**DATA RECORDS**
○ ○ ○ ○ ○

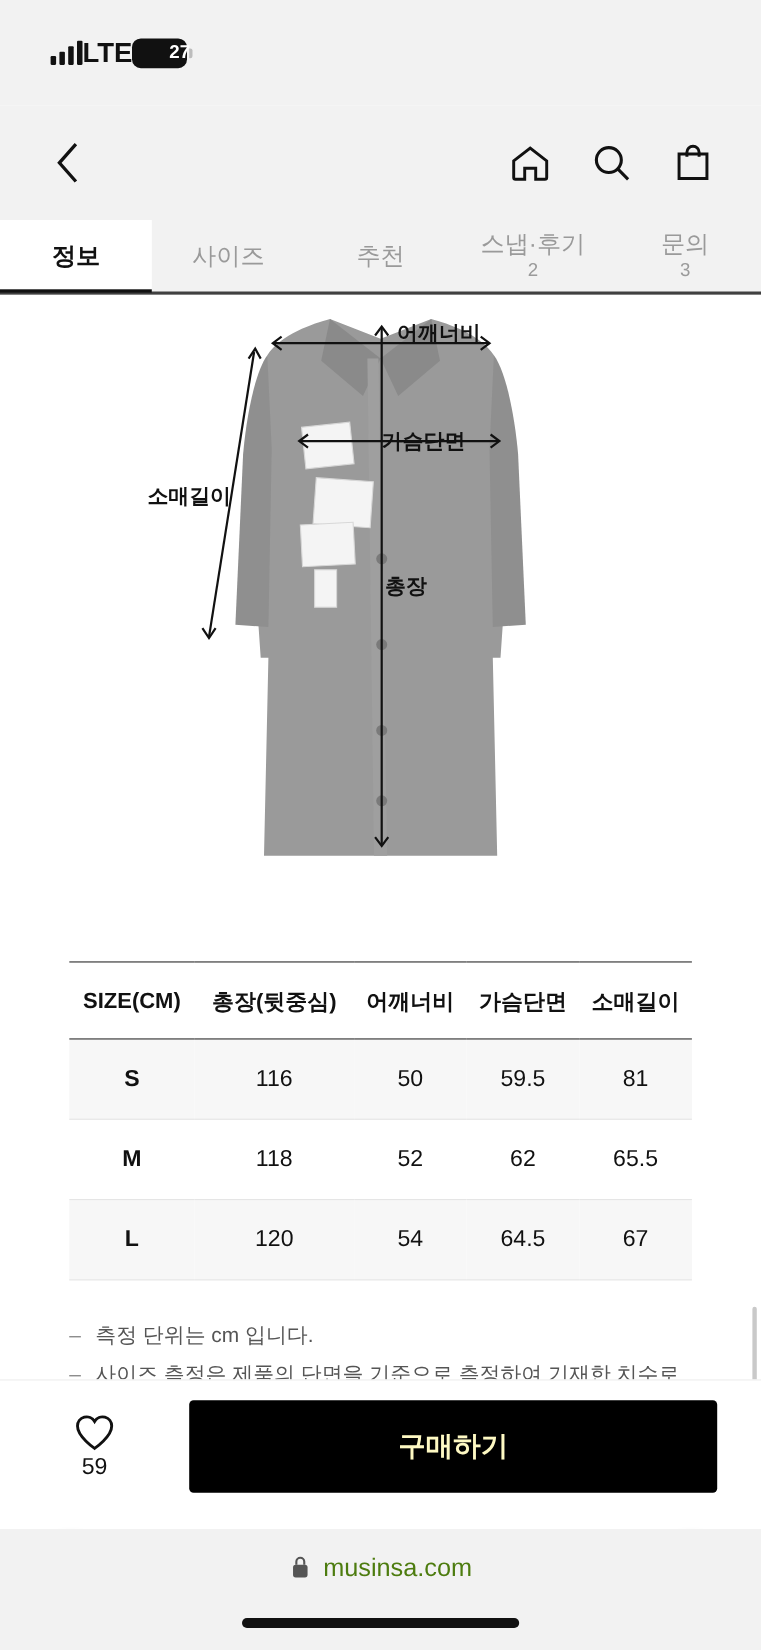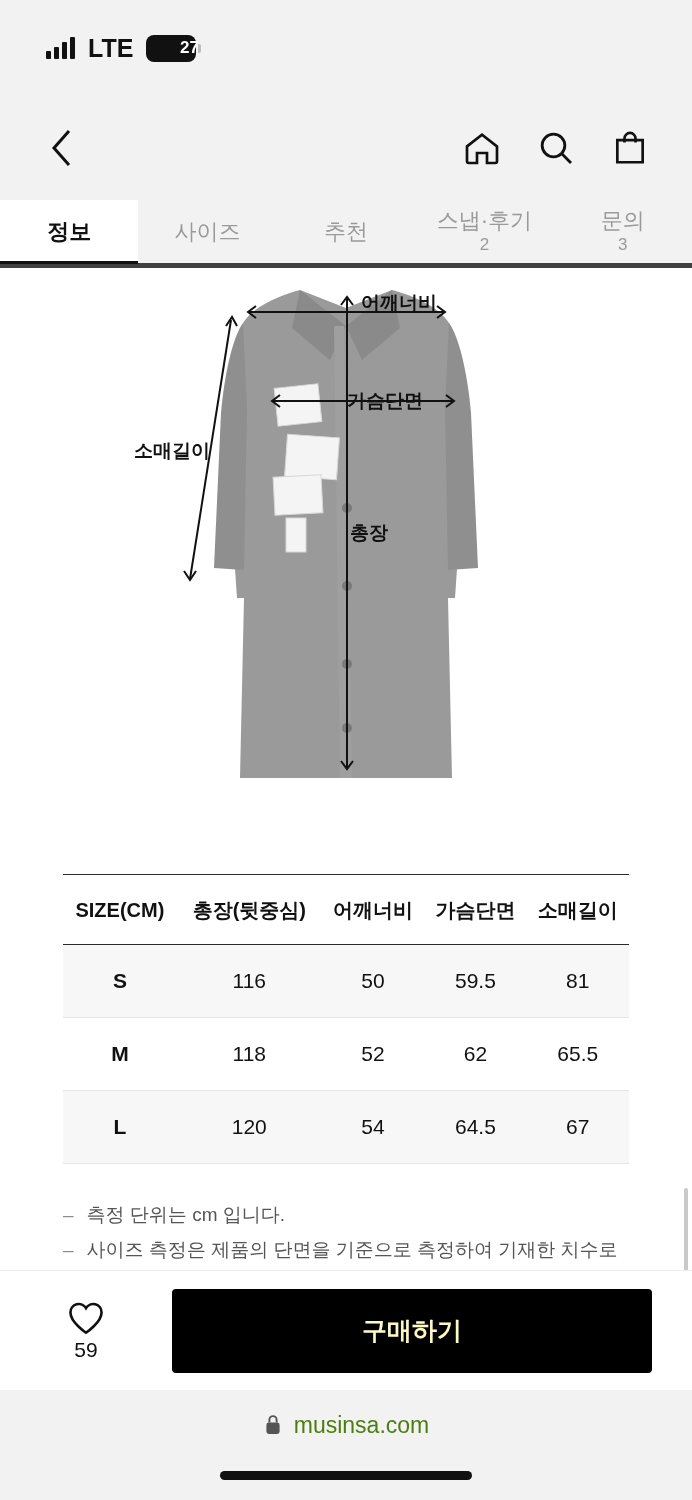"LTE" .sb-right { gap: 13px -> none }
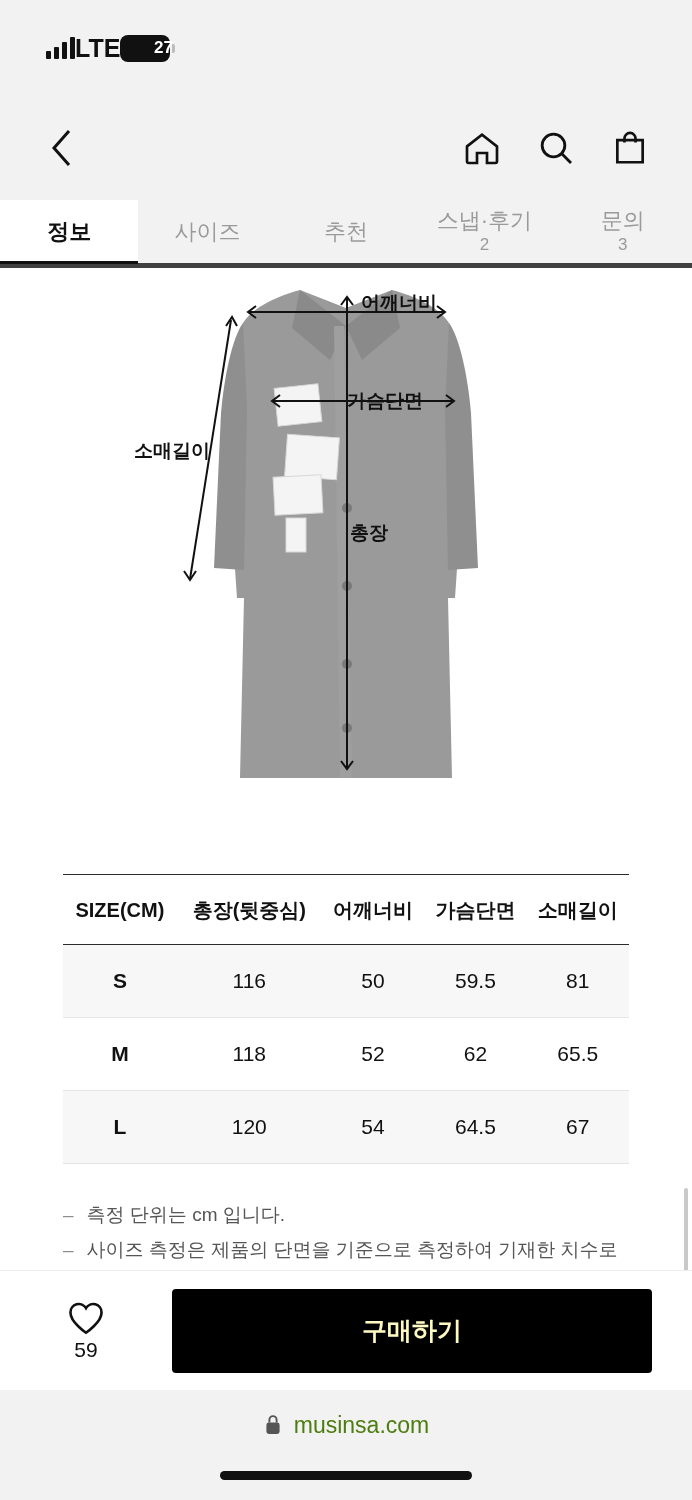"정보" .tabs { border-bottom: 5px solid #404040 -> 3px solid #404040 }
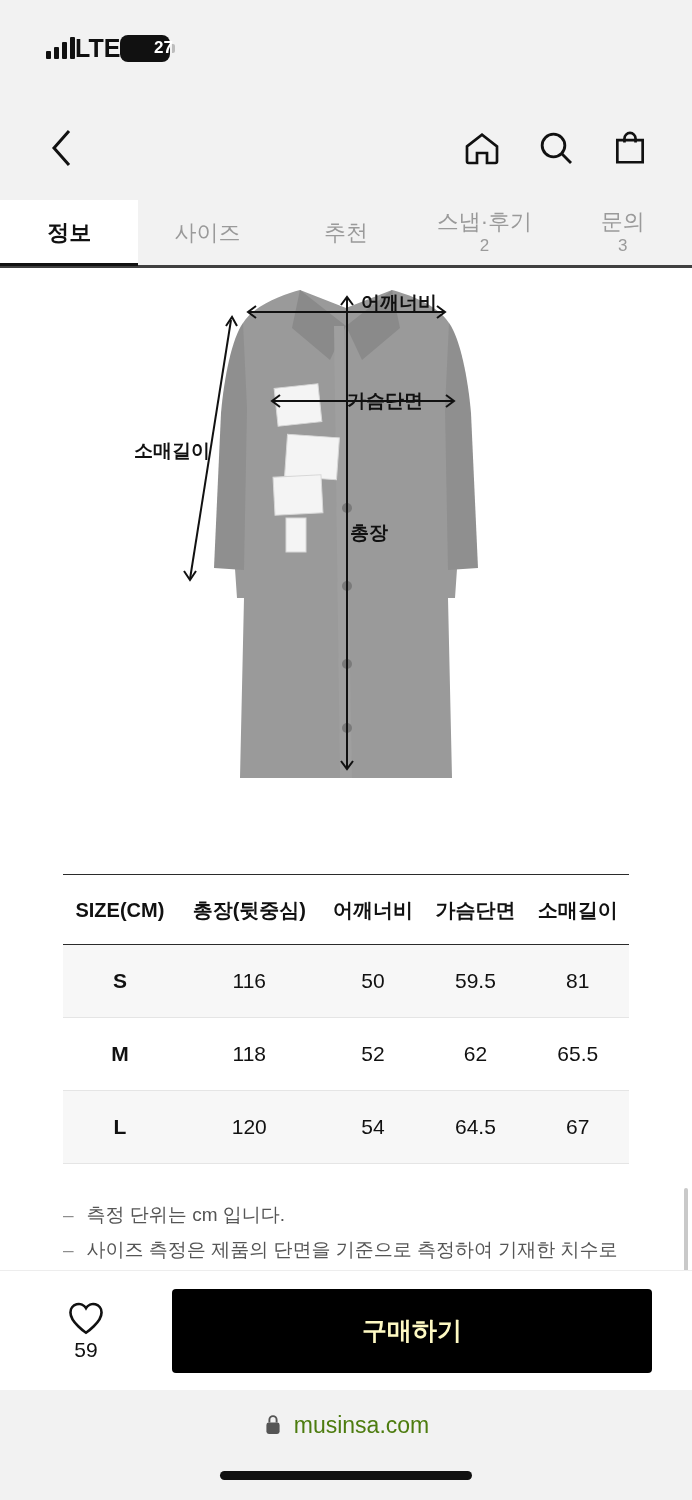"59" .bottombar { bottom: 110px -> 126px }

○ ○ ○ ○ ○

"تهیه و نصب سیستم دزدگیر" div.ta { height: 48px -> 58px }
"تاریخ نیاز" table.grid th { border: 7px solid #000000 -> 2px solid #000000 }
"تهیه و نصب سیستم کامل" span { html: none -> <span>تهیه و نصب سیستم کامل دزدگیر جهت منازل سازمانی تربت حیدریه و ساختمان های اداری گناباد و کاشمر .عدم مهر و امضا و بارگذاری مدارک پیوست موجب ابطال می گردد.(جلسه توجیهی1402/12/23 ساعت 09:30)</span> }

○ ○ ○ ○ ○

**TASK PROMPT**
Your output should be the lines above from the one that contains "gap: 13px ->" through the one that contains "bottom: 110px ->", word for word, with pictures left out.

**SOLUTION BELOW**
"LTE" .sb-right { gap: 13px -> none }
"정보" .tabs { border-bottom: 5px solid #404040 -> 3px solid #404040 }
"59" .bottombar { bottom: 110px -> 126px }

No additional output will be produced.